On Feb. 23, Armenian Prime Minister Nikol Pashinyan announced that, because Russia “hasn’t fulfilled its security obligations,” Armenia is “freezing” its two-decade military alliance in the Moscow-led Collective Security Treaty Organization. It now desperately seeks to realign with the West. Defense policy analysts at RAND advise that the United States won’t be willing to secure Armenian borders but it could help by providing arms. Large Armenian-American grassroots organizations are supporting legislation to end Azerbaijan’s U.S. military aid. Both proposals face uphill battles in Washington, given competing strategic demands, including the need for Azerbaijan’s oil and strategic airbases.
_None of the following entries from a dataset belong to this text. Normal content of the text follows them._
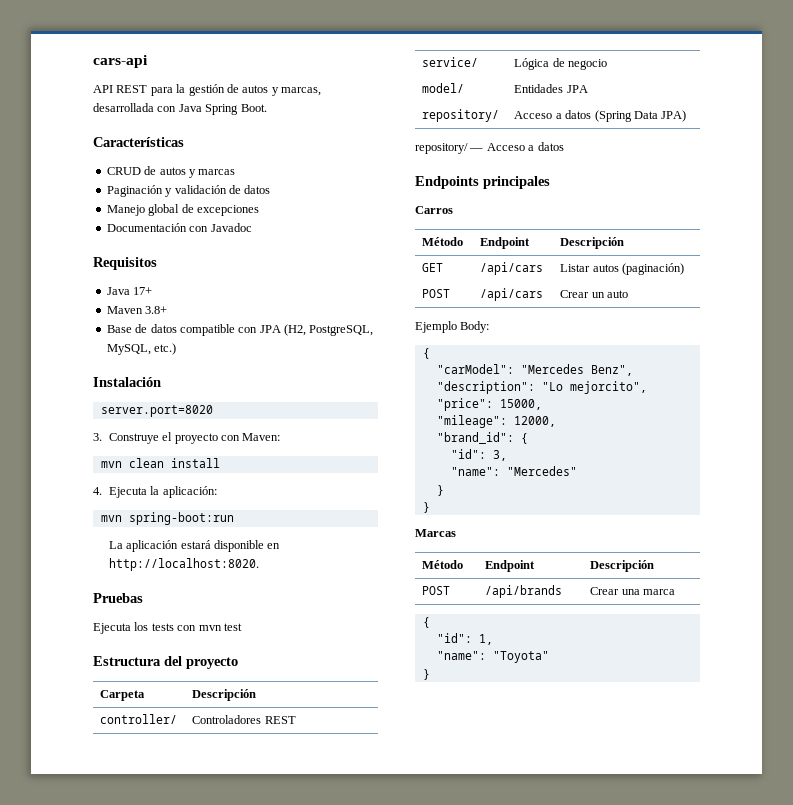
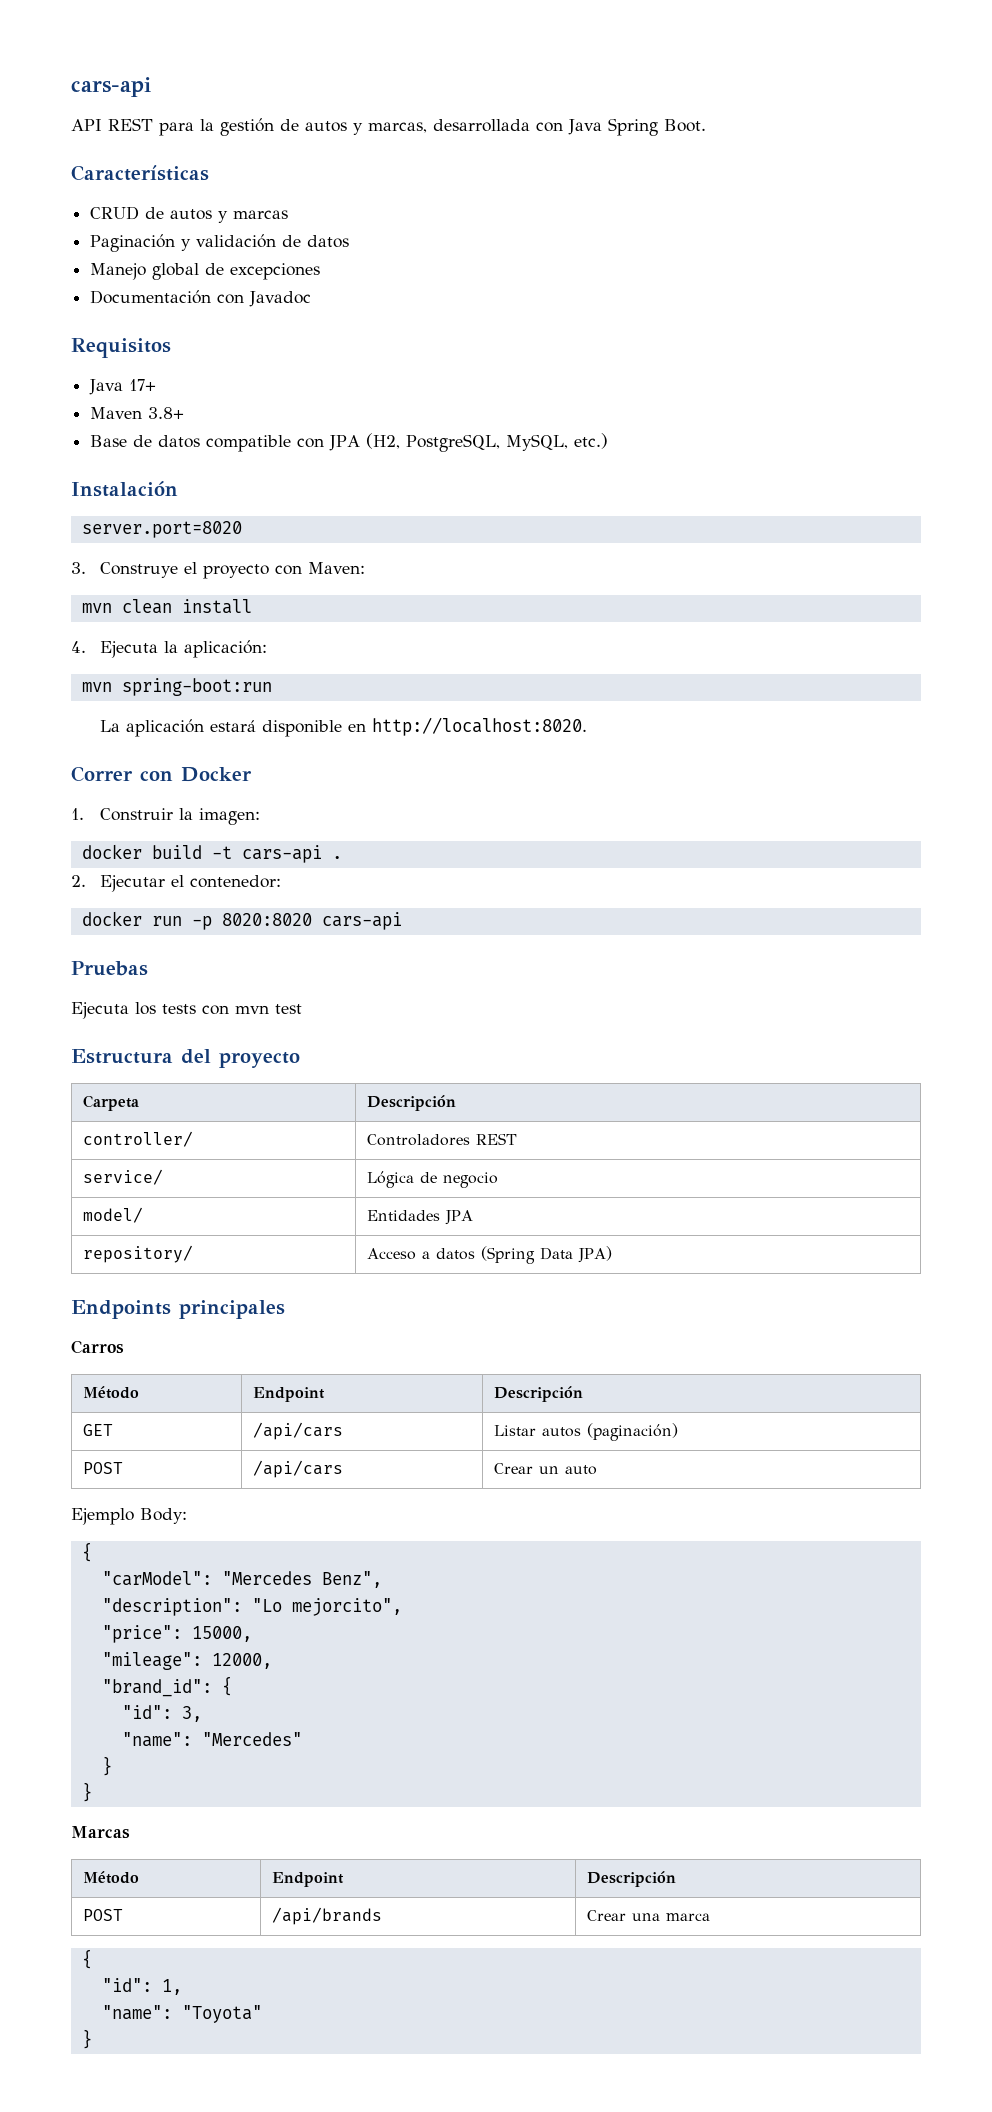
+ Correr con Docker
+ 1. Construir la imagen:
+ docker build -t cars-api .
+ 2. Ejecutar el contenedor:
+ docker run -p 8020:8020 cars-api
- repository/ — Acceso a datos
Before diplomats leave for Baku next November, President Biden should demand that Azerbaijan’s president sign a permanent peace agreement with Armenia and block his taking the lead at COP if he refuses. This could delay climate negotiations but neither they, nor American interests, would be helped by having at their helm a rogue actor unwilling to negotiate peace and all too willing to erase the Christian presence.